Parent training matters. Shared Inquiry is a real skill, and a parent who has never led a Shared Inquiry discussion will produce a weaker experience than a trained leader. The Foundation offers Shared Inquiry leader training (workshops and online modules), but a family that skips the training and assumes "just ask open questions" often runs discussions that either become Socratic lectures (the parent has the answer and is extracting it) or free-association rambles (no textual discipline). The method rewards investment.

No stand-alone mechanics instruction. Junior Great Books is a literature and discussion program; it does not teach grammar, spelling, punctuation, or composition mechanics. A family running Junior Great Books as their language-arts spine will need to pair it with a separate mechanics program, Rod & Staff English, First Language Lessons, or a copywork and dictation approach like the one in The Well-Trained Mind. The Foundation does not pretend otherwise, but families sometimes discover the gap mid-year.
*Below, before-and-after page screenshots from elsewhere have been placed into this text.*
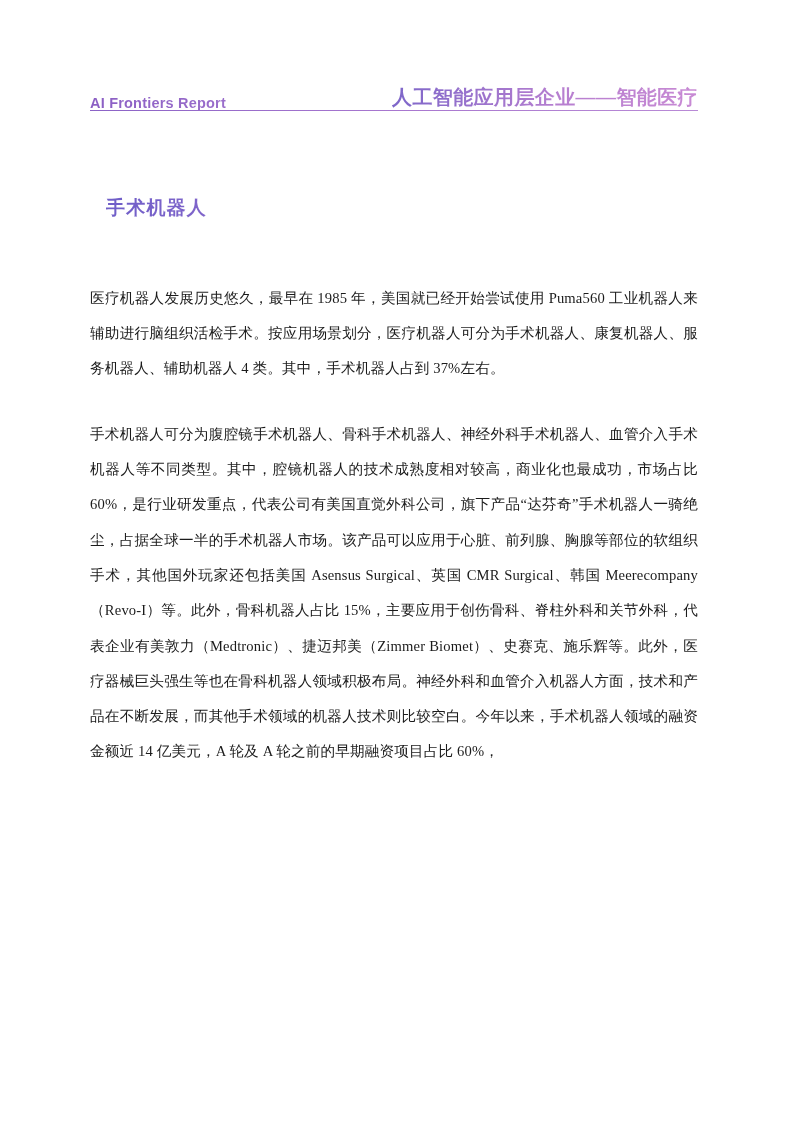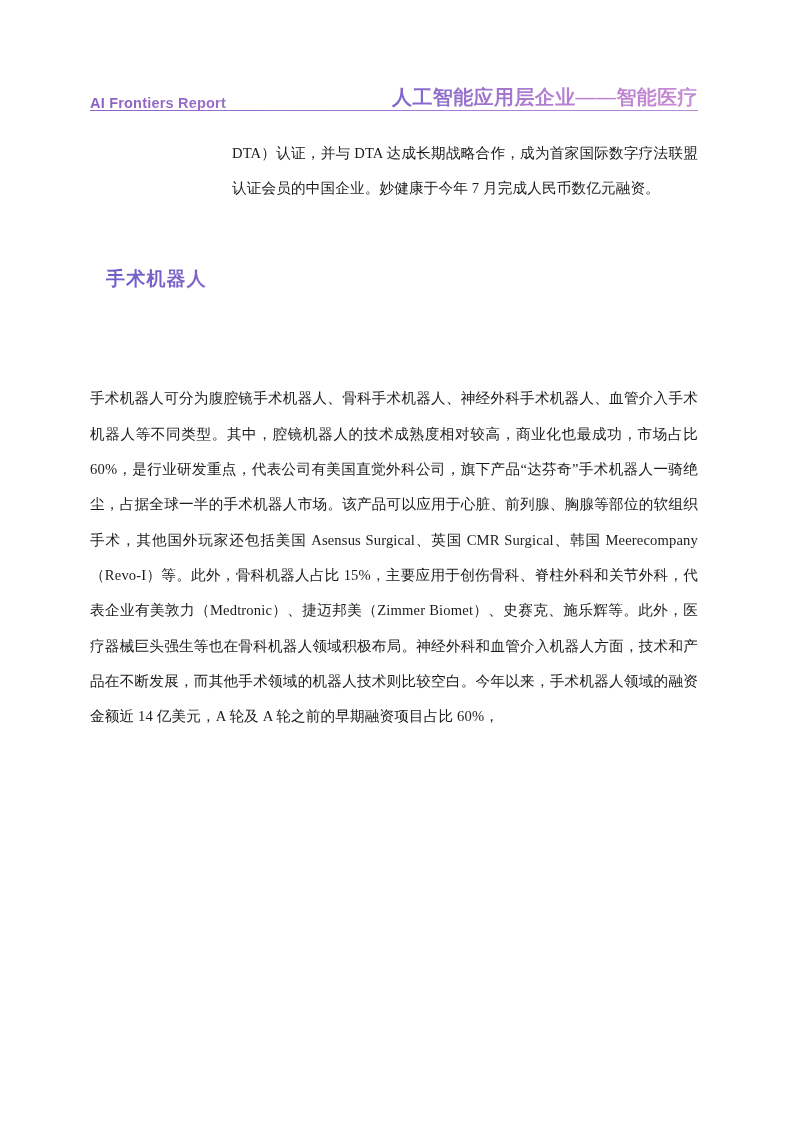--- a/index.html
+++ b/index.html
@@ -147,7 +147,6 @@
 
   <div class="content">
 
-    <p class="para indented">DTA）认证，并与 DTA 达成长期战略合作，成为首家国际数字疗法联盟认证会员的中国企业。妙健康于今年 7 月完成人民币数亿元融资。</p>
 
     <div class="gap-lg"></div>
 

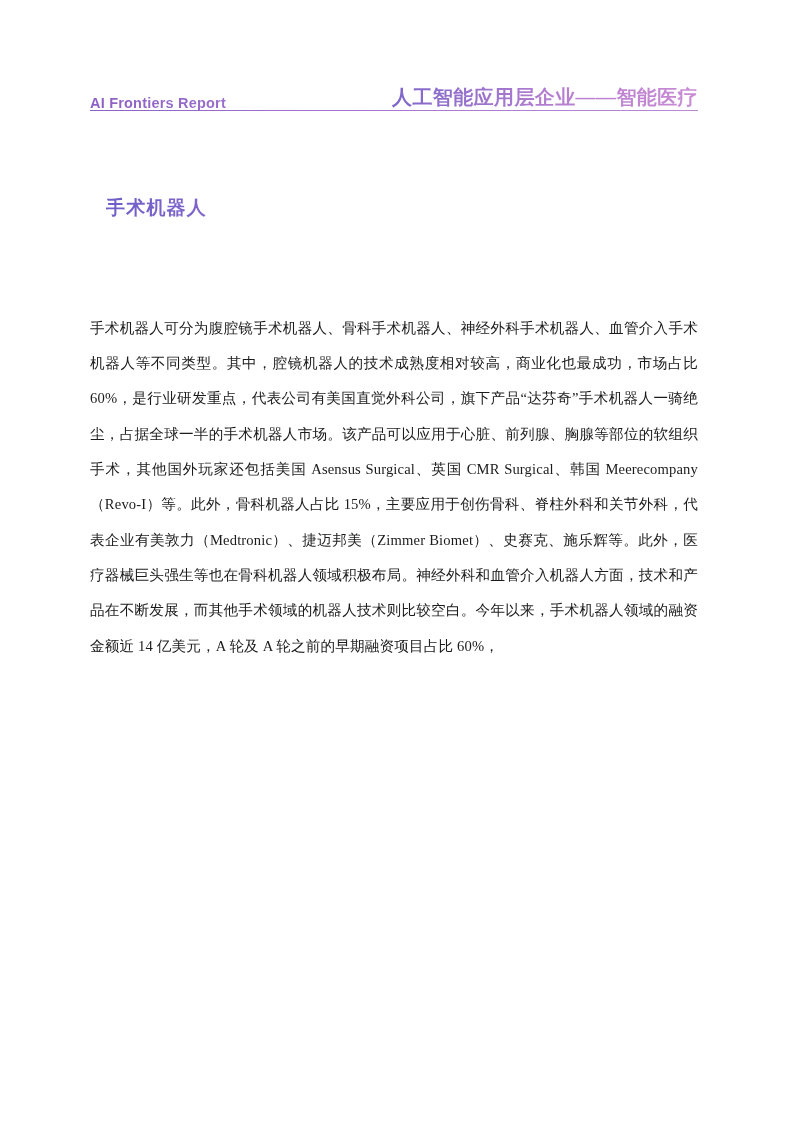--- a/index.html
+++ b/index.html
@@ -154,6 +154,7 @@
 
     <div class="gap-lg"></div>
 
+    <p class="para">医疗机器人发展历史悠久，最早在 1985 年，美国就已经开始尝试使用 Puma560 工业机器人来辅助进行脑组织活检手术。按应用场景划分，医疗机器人可分为手术机器人、康复机器人、服务机器人、辅助机器人 4 类。其中，手术机器人占到 37%左右。</p>
 
     <div class="gap-md"></div>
Limited digital integration. The program is still a print-first, anthology-based experience, and while the Virtual Academy adds an online discussion layer, the core materials do not flex into an app-based workflow. Families expecting tablet-native literature programs with adaptive practice will find the format traditional.

Who it fits / who it doesn't

  • Pick Junior Great Books if: you want a secular literature program usable in any household; you're prepared to invest in Shared Inquiry leader training or enroll in the Virtual Academy; you value canonical texts and professional editorial curation; your student benefits from discussion-led rather than workbook-based learning; you're building a literature-and-discussion spine and will pair it with separate grammar/mechanics instruction; you want a continuous program from elementary through high school.
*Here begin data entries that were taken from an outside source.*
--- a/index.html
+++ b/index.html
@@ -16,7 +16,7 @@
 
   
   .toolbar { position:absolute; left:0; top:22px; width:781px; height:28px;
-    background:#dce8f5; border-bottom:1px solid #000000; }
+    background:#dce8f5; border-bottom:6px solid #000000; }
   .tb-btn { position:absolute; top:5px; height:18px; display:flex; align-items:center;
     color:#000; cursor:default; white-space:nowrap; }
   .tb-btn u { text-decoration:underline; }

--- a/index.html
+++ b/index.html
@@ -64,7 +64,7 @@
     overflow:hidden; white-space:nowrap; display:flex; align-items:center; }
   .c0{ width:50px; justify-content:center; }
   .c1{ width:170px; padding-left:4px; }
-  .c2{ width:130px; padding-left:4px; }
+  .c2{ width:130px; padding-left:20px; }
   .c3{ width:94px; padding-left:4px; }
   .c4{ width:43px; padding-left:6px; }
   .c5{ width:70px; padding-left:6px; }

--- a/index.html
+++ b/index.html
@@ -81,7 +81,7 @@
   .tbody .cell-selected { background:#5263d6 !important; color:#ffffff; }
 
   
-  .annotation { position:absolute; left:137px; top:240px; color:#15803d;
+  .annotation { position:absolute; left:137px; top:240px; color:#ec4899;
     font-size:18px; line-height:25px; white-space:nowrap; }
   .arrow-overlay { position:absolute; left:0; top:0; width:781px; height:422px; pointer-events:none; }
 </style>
  • Skip Junior Great Books if: you want a complete, one-publisher language-arts solution including grammar and composition mechanics; you prefer a Christian classical framing. Junior Great Books is deliberately secular and will not interpret texts theologically; your student is not yet a fluent reader and needs decoding support before discussion-led work; you want a program that works without parent training; you need a digital-first or tablet-based experience.

Cost honest assessment

Junior Great Books anthologies list at approximately $30-$60 per student book and $45-$85 per teacher edition at the Great Books Store as of April 2026, with individual purchases typically priced in the $35-$50 range. Classroom-bundle pricing is lower per student but sized for schools rather than homeschool families. A single-child homeschool family pays approximately $75-$135 per year for a student anthology, the companion teacher edition, and one leader-training workshop (optional but recommended).

The Virtual Academy runs on a per-course, per-session fee basis; a homeschool family enrolling a single child in a semester-length discussion group typically pays $300-$500 per semester depending on grade level and session length. This replaces the parent-led model with a trained-leader model and is meaningfully more expensive per year.

Compared at the same subject tier: Memoria Press Literature Guides run roughly $15-$30 per guide plus the cost of the trade book; IEW literature courses are priced similarly; Hillsdale Academy offers free literature lesson plans. Junior Great Books is in the mid-range of structured literature programs, more expensive than independent guide-plus-trade-book purchases but dramatically cheaper than tutor-led literature programs.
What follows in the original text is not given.